Outro é Raymond Burke. Em 2008, Bento instalou seu colega tradicionalista como presidente da Assinatura Apostólica, o tribunal supremo do Vaticano, e no ano seguinte o nomeou para a Congregação para os Bispos. O cargo deu a Burke uma tremenda influência na escolha de novos bispos nos EUA.
Em dezembro, Francisco o substituiu por um cardeal mais moderado. "Ele está procurando lugares para colocar sua gente", disse uma autoridade que critica o papa.
A missa de Ano Novo em São Pedro terminou com uma procissão de padres escoltando Francisco para fora da basílica, seguida pelos milhares de fiéis. Na igreja quase vazia, os cardeais e bispos levantaram-se de seus assentos, cumprimentaram dignitários e caminharam ao redor da tumba de São Pedro.
Piacenza apanhou seu guarda-chuva em um banco.
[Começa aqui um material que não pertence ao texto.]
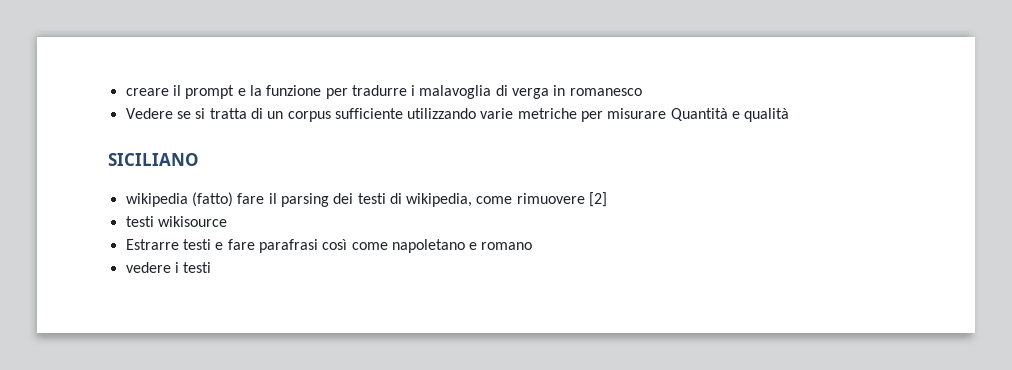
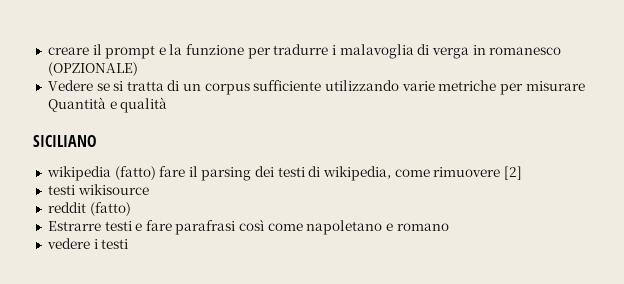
- creare il prompt e la funzione per tradurre i malavoglia di verga in romanesco
+ creare il prompt e la funzione per tradurre i malavoglia di verga in romanesco (OPZIONALE)
+ reddit (fatto)

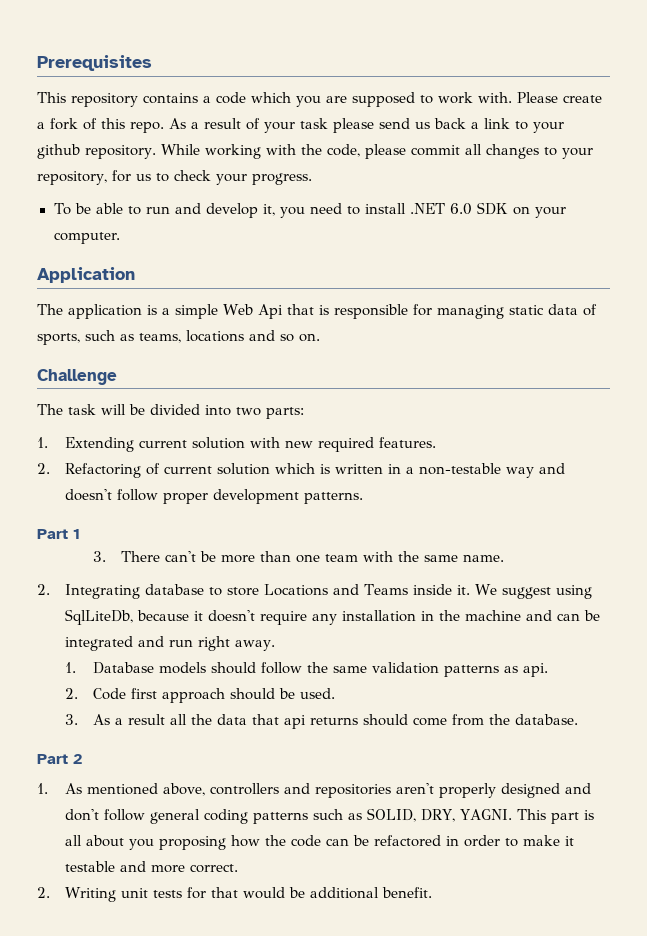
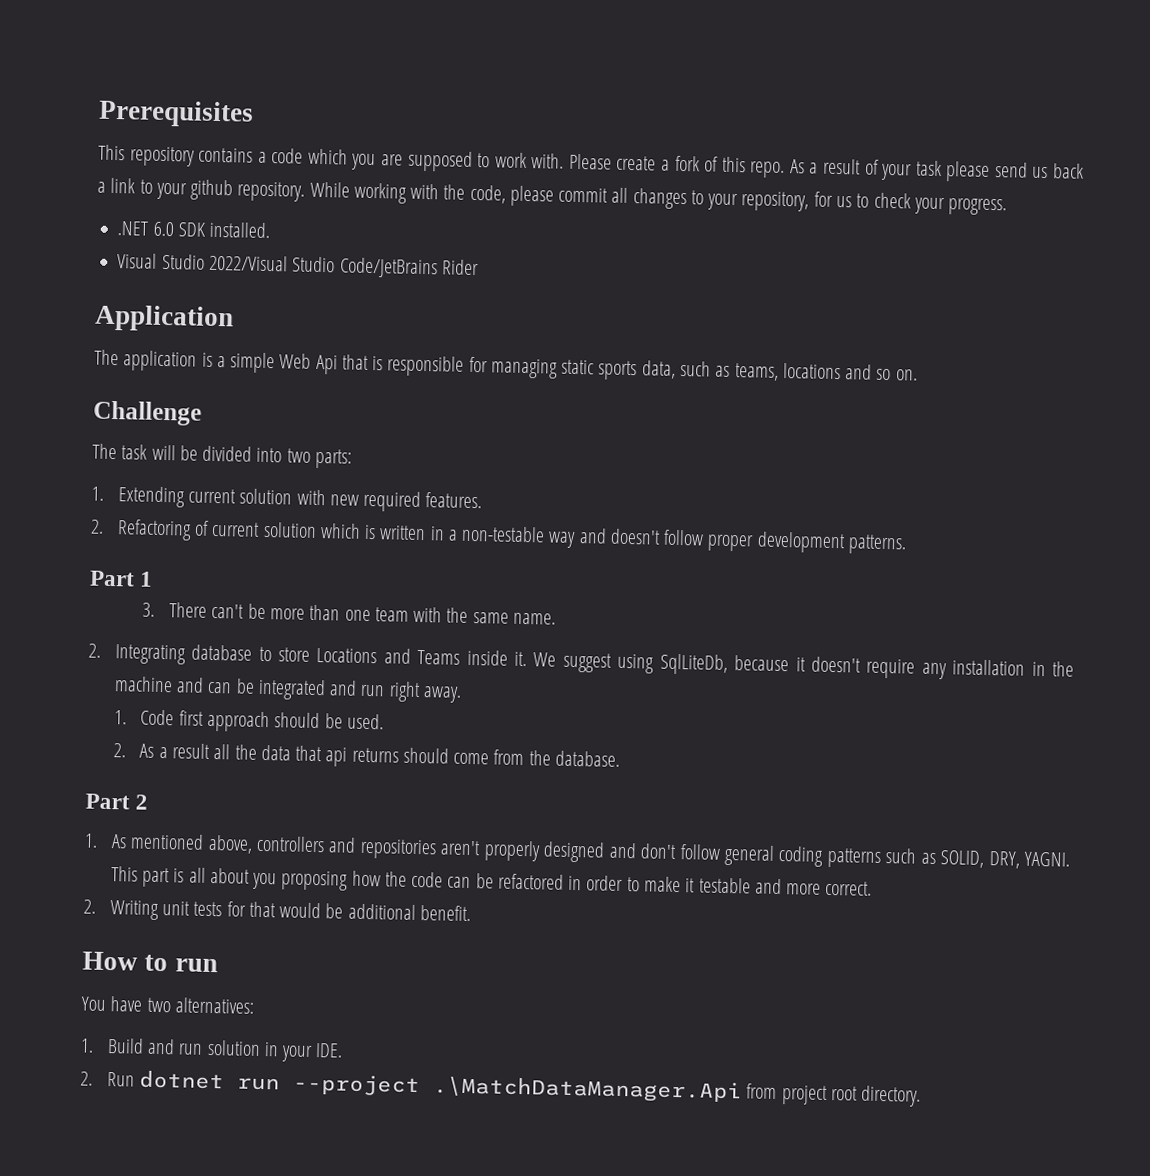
- To be able to run and develop it, you need to install .NET 6.0 SDK on your computer.
+ .NET 6.0 SDK installed.
+ Visual Studio 2022/Visual Studio Code/JetBrains Rider
- The application is a simple Web Api that is responsible for managing static data of sports, such as teams, locations and so on.
+ The application is a simple Web Api that is responsible for managing static sports data, such as teams, locations and so on.
- 1. Database models should follow the same validation patterns as api.
- 2. Code first approach should be used.
+ 1. Code first approach should be used.
- 3. As a result all the data that api returns should come from the database.
+ 2. As a result all the data that api returns should come from the database.
+ How to run
+ You have two alternatives:
+ 1. Build and run solution in your IDE.
+ 2. Run dotnet run --project .\MatchDataManager.Api from project root directory.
Pozzo caminhou para a porta. Perguntado sobre as mudanças que ocorrem na Cúria, ele respondeu: "Foi um ano surpreendente!"
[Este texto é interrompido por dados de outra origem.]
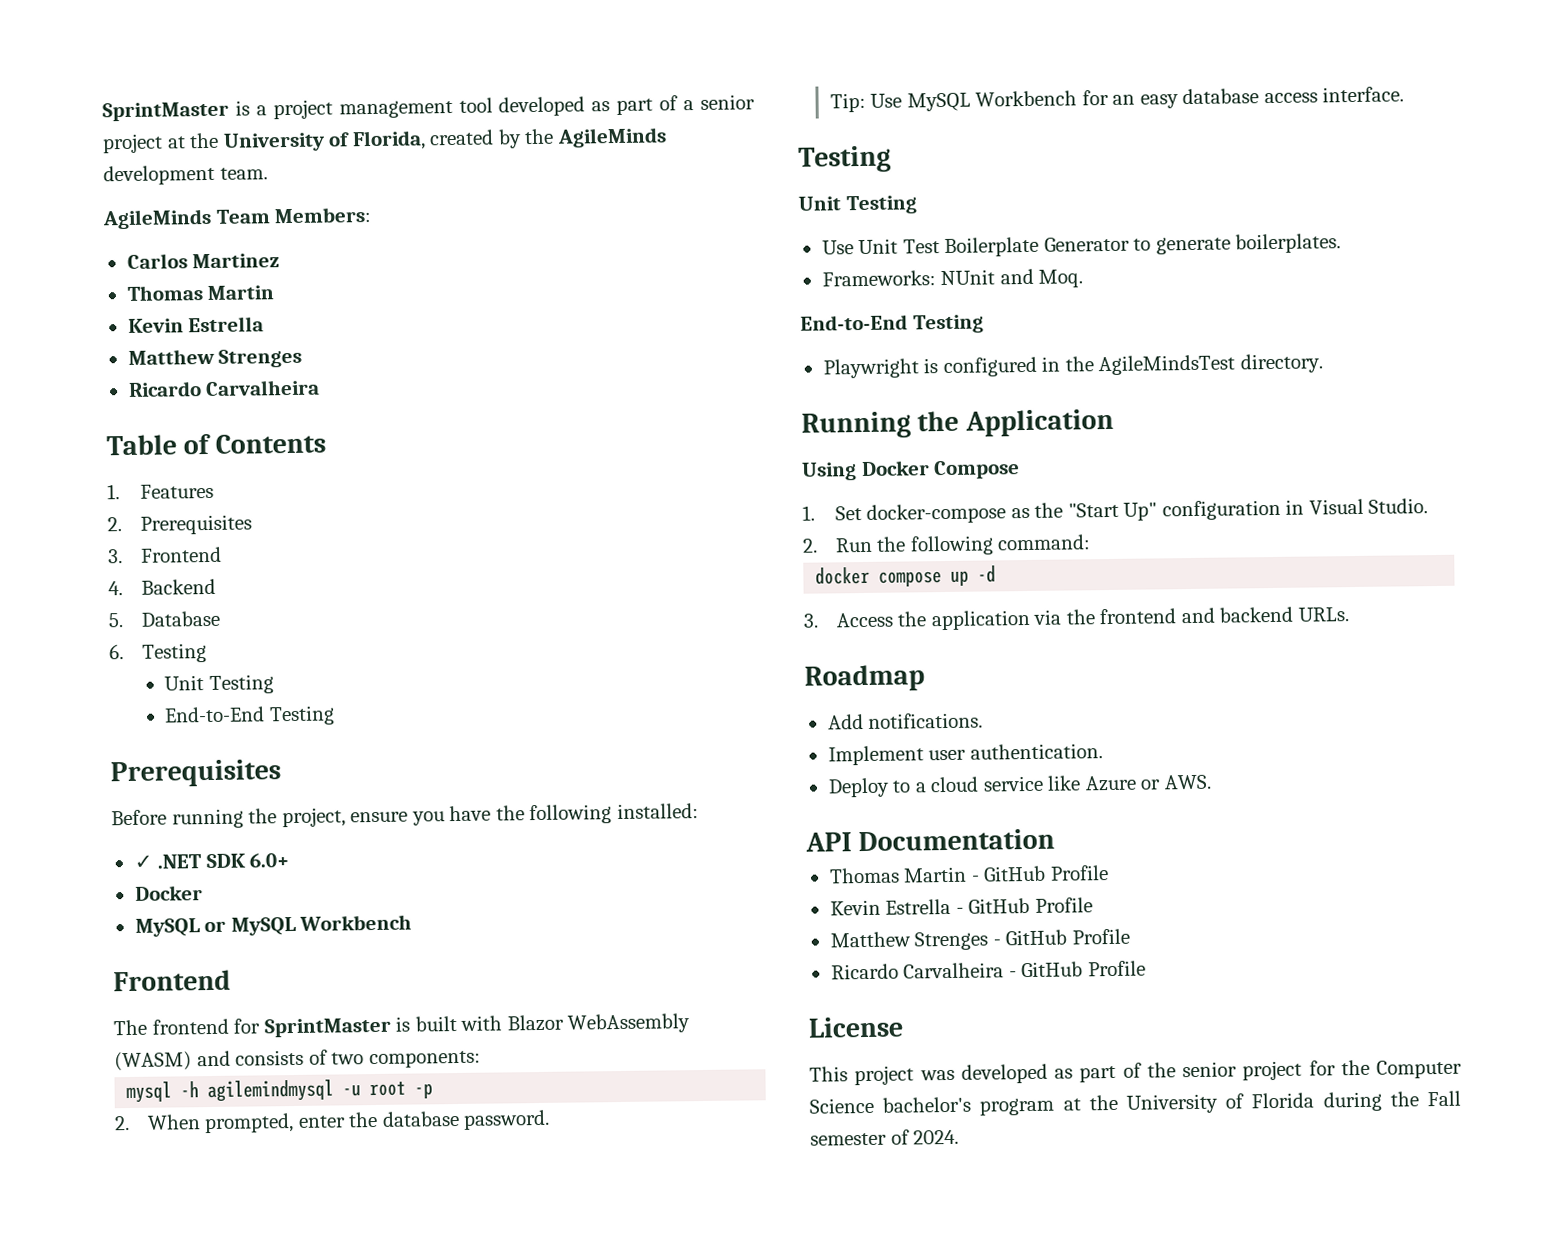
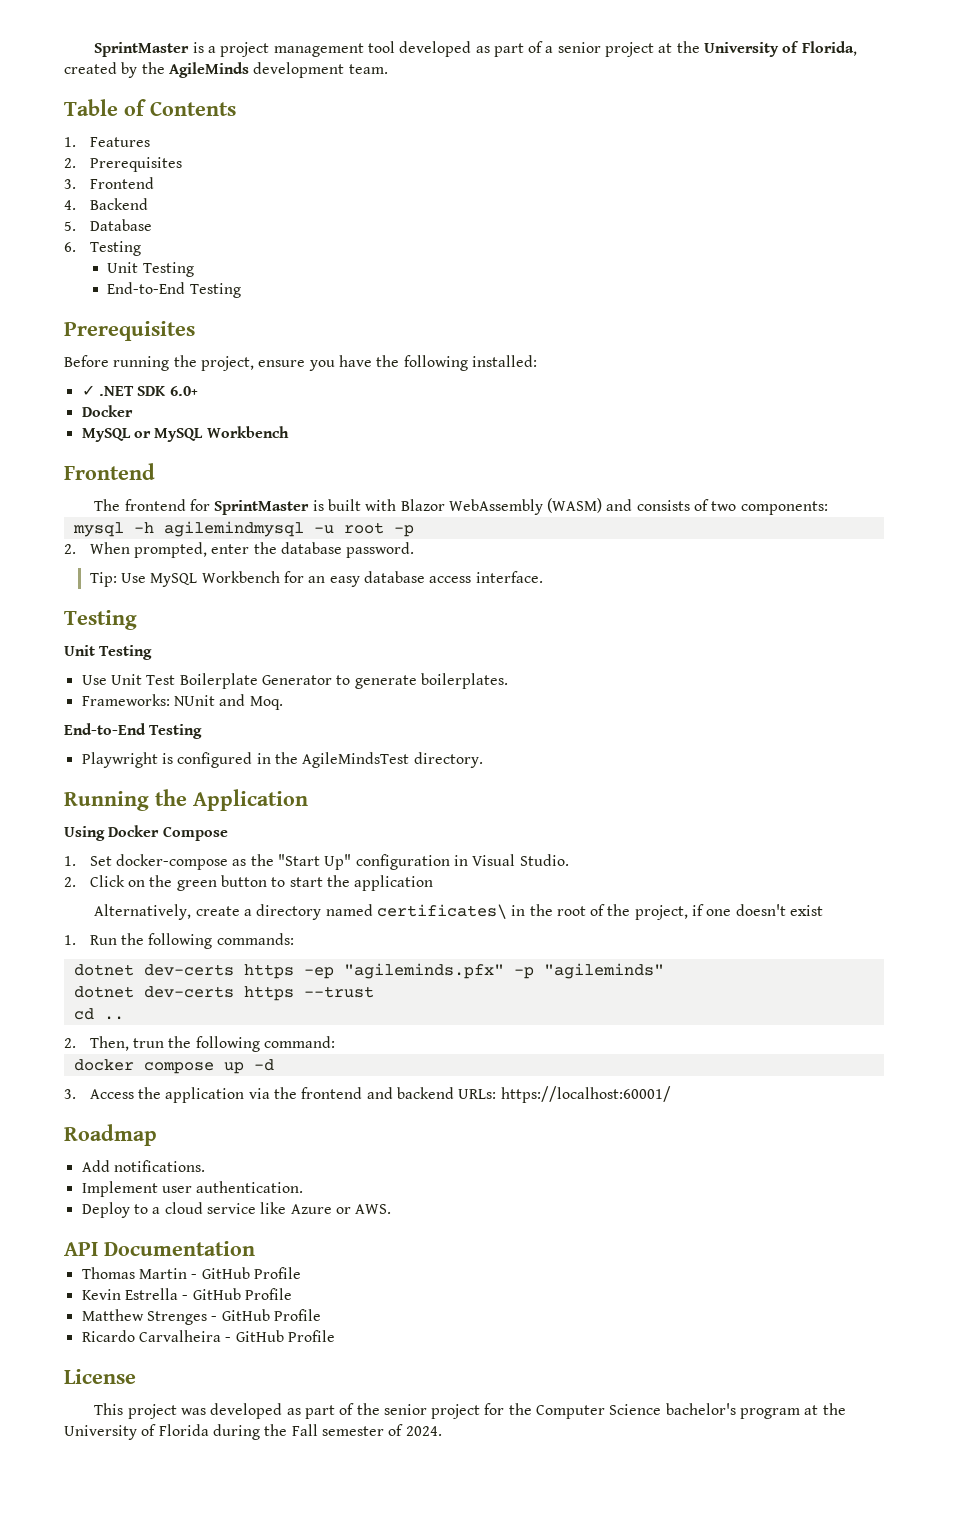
- AgileMinds Team Members:
- Carlos Martinez
- Thomas Martin
- Kevin Estrella
- Matthew Strenges
- Ricardo Carvalheira
- 2. Run the following command:
+ 2. Click on the green button to start the application
+ Alternatively, create a directory named certificates\ in the root of the project, if one doesn't exist
+ 1. Run the following commands:
+ dotnet dev-certs https -ep "agileminds.pfx" -p "agileminds"
+ dotnet dev-certs https --trust
+ cd ..
+ 2. Then, trun the following command:
- 3. Access the application via the frontend and backend URLs.
+ 3. Access the application via the frontend and backend URLs: https://localhost:60001/

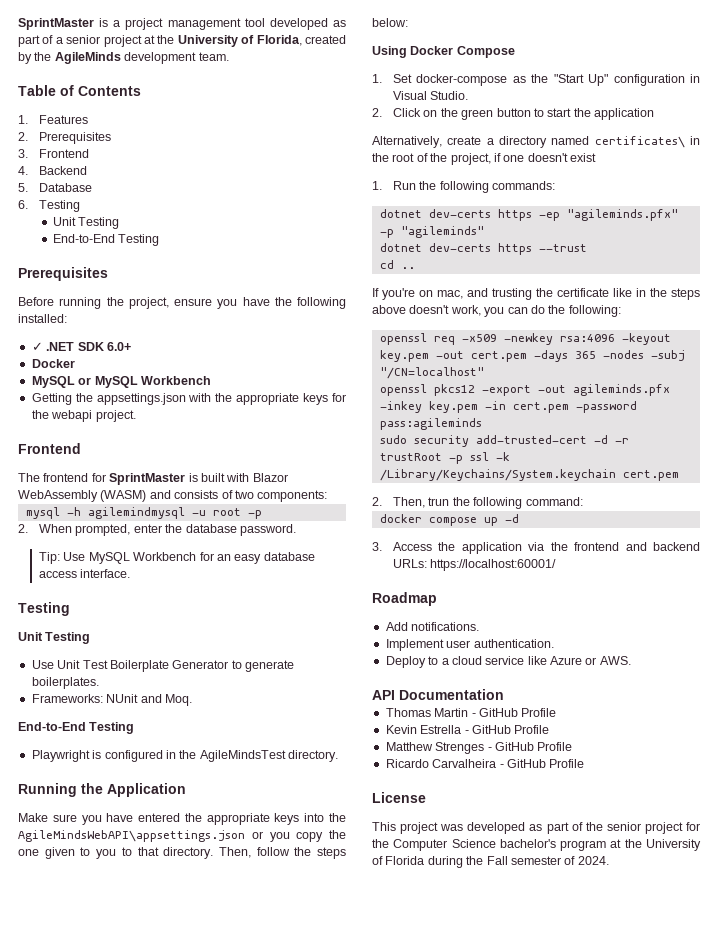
+ Getting the appsettings.json with the appropriate keys for the webapi project.
+ Make sure you have entered the appropriate keys into the AgileMindsWebAPI\appsettings.json or you copy the one given to you to that directory. Then, follow the steps below:
+ If you're on mac, and trusting the certificate like in the steps above doesn't work, you can do the following:
+ openssl req -x509 -newkey rsa:4096 -keyout key.pem -out cert.pem -days 365 -nodes -subj "/CN=localhost"
+ openssl pkcs12 -export -out agileminds.pfx -inkey key.pem -in cert.pem -password pass:agileminds
+ sudo security add-trusted-cert -d -r trustRoot -p ssl -k /Library/Keychains/System.keychain cert.pem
Não muito longe dali, Burke abençoava alguns fiéis e não quis fazer comentários sem a permissão de seus "superiores".
Semanas antes, Burke parecia destinado a ser a voz mais proeminente da resistência ao reinado de Francisco, ao dizer a uma rede de televisão católica que não tinha "exatamente certeza por que" o papa "pensa que estamos falando demais sobre aborto" e outras questões da guerra cultural. Ao se tratar de mudanças na Cúria, ele lamentou "uma espécie de imprevisibilidade sobre a vida em Roma hoje em dia".
Mais ou menos na mesma hora, Francisco dava uma entrevista ao jornal italiano "La Stampa". O papa falou novamente sobre "ternura" e a abertura da igreja. Mas também acrescentou: "A prudência é uma virtude do governo. Assim como a coragem".
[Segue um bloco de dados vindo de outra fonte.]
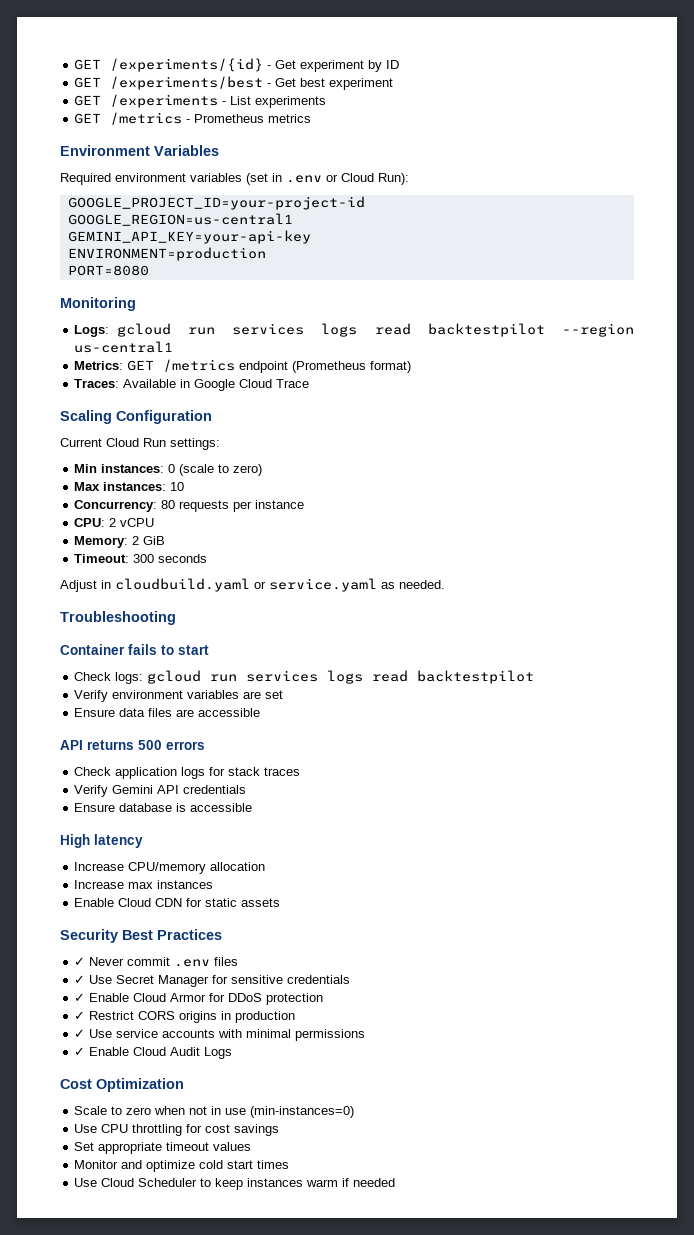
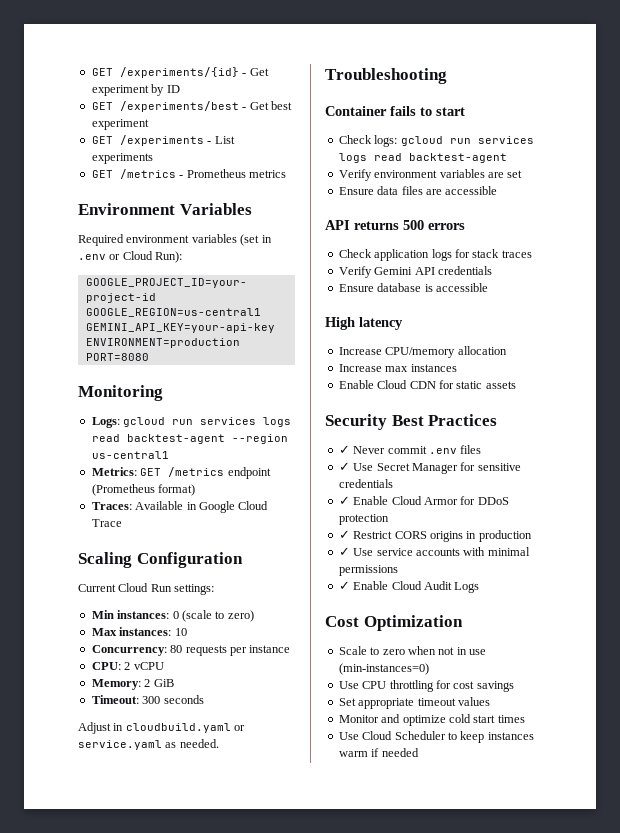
- Logs: gcloud run services logs read backtestpilot --region us-central1
+ Logs: gcloud run services logs read backtest-agent --region us-central1
- Check logs: gcloud run services logs read backtestpilot
+ Check logs: gcloud run services logs read backtest-agent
Foi um ponto revelador. Em 15 de dezembro, Burke retornou a sua paróquia da infância em Stratford, Wisconsin, nos EUA, para celebrar uma missa especial. Usando a mitra alta e a tradicional batina cor-de-rosa da temporada de Natal, ele falou sobre suas raízes rurais mas decepcionou alguns de seus paroquianos ao não mencionar o papa Francisco ou os acontecimentos no Vaticano.
"Eu esperava que ele falasse", disse Marge Pospyhalla, que participou da missa. "Mas não, não tivemos isso." Seu silêncio disse o bastante. Um dia depois da missa, Francisco removeu Burke da Congregação para os Bispos.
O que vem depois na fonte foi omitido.